Nevertheless, there can be many aspects that can cause limits in which the management operates, such aspects include unethical behaviour from management that are driving by internal and external factors (Vieira, Perin and Sampaio, 2018). These drivers are as follows:
Profit – For financial advantage that goes well beyond their salaries, some managers lead to unethical corporate practises. Alternatively, people participate in this conduct for financial advantage, such as a promotion or a raise.
Prestige – When a manager’s career depends on it, he or she may participate in unethical business practises to advance in the company or claim credit for work they didn’t perform (Kouzes and Posner, 2019).
Power – An unethical business practise may be used by a management to satisfy a desire for dominance. When workers think they are being punished or not rewarded “to make a point” by their management, this is a common occurrence.

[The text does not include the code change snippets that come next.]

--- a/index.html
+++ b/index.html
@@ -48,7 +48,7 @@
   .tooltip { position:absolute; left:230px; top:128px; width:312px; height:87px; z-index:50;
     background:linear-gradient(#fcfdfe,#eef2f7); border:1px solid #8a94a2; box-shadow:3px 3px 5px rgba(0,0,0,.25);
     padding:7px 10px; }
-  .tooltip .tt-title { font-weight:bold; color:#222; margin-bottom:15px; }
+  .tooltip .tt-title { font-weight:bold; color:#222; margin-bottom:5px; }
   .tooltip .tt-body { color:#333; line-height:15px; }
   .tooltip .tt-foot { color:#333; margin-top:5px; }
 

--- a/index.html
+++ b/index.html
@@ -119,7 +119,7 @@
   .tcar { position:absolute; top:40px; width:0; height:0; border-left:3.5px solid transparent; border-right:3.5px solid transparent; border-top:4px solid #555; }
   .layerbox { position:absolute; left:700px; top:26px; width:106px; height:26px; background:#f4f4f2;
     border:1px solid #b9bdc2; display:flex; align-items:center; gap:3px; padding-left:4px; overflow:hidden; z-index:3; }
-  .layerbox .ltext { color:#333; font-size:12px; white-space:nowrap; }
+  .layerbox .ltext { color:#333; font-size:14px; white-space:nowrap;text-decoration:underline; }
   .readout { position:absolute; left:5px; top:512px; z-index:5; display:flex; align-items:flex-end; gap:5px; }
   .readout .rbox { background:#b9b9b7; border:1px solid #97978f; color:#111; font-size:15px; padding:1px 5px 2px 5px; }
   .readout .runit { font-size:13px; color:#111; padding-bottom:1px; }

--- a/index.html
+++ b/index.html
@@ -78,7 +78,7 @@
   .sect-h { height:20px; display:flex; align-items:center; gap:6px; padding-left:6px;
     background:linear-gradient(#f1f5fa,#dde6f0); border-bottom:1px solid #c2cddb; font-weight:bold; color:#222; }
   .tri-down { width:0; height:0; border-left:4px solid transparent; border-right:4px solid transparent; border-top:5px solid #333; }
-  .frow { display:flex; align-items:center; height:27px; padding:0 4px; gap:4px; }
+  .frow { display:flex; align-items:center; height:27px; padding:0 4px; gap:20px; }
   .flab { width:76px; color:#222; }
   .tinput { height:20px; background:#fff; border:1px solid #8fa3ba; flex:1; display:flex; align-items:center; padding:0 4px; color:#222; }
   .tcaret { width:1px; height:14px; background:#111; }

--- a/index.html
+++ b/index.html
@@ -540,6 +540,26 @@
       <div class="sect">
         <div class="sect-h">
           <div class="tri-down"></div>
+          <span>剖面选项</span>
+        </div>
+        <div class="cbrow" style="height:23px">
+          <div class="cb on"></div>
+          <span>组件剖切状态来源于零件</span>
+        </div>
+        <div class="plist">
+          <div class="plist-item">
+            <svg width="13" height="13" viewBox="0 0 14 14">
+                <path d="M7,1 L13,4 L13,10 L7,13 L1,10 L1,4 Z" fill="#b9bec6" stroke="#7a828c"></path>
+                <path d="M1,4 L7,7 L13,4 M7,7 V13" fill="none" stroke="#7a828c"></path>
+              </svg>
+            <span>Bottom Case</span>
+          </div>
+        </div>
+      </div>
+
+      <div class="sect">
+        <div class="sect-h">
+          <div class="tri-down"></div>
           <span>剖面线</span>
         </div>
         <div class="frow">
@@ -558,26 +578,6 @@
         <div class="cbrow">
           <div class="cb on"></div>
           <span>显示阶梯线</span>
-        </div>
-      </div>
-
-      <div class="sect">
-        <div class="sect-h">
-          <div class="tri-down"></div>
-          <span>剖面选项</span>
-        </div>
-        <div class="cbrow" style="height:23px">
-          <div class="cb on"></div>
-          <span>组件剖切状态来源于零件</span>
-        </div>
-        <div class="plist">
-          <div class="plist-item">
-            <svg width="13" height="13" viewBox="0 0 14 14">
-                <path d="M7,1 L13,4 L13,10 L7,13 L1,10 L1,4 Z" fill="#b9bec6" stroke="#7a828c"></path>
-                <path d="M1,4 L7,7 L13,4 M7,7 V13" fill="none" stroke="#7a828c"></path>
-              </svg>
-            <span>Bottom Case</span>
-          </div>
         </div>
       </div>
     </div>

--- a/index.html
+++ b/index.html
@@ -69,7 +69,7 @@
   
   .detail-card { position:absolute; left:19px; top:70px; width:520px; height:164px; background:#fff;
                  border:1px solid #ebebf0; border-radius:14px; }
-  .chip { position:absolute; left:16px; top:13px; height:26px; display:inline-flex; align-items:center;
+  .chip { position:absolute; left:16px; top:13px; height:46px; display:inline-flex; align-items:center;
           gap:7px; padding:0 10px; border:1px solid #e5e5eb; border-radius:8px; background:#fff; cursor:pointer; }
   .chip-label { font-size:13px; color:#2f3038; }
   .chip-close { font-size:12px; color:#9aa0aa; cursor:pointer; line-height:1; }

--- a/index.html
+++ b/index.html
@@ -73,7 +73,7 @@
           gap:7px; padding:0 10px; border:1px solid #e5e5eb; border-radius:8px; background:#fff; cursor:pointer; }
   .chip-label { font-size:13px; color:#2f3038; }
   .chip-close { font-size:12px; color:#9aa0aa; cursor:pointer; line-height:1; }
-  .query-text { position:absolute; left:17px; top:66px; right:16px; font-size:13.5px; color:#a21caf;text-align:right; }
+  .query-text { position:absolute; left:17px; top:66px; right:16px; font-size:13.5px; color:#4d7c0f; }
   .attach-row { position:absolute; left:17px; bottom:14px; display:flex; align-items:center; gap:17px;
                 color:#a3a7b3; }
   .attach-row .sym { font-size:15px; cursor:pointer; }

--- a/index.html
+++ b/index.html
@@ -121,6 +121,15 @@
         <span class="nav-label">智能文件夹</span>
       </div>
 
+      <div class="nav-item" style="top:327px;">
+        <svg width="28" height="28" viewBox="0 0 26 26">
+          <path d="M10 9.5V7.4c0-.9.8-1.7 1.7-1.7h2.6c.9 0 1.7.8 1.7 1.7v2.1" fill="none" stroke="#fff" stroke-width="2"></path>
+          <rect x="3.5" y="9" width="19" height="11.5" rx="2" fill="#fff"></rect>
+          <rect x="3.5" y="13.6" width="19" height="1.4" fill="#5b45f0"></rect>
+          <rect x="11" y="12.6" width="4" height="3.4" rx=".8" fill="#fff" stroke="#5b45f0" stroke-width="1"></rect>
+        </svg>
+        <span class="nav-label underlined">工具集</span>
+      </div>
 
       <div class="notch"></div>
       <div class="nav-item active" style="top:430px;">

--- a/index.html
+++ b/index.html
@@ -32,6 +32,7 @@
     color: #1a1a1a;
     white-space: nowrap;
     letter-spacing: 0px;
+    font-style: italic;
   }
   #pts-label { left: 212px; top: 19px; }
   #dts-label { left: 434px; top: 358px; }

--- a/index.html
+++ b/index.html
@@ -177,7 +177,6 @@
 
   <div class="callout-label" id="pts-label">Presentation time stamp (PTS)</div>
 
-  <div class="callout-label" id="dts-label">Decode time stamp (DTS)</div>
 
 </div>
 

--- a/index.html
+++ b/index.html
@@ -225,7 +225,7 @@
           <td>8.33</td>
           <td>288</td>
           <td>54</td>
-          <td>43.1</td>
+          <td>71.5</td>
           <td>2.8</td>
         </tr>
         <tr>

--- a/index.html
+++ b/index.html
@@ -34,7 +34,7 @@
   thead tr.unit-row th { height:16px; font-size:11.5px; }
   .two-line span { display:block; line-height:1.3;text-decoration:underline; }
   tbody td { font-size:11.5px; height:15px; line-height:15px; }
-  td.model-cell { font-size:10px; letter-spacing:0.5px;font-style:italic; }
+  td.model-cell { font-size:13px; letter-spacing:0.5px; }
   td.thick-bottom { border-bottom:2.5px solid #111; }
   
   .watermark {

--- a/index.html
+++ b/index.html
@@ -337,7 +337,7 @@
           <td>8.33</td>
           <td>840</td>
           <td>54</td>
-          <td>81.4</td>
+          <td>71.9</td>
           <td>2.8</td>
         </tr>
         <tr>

Nevertheless, the key takeaway of the study implies that both leaders and managers play intricate roles in defining the organisational performance and employee efficacy. Hence, the differentiating roles of the managers and leaders along with their key principles not only influences employee behaviour and performance but can create limitations and drivers as well. Hence, the functionalities of both these prospects are apt and prominent for the organisation.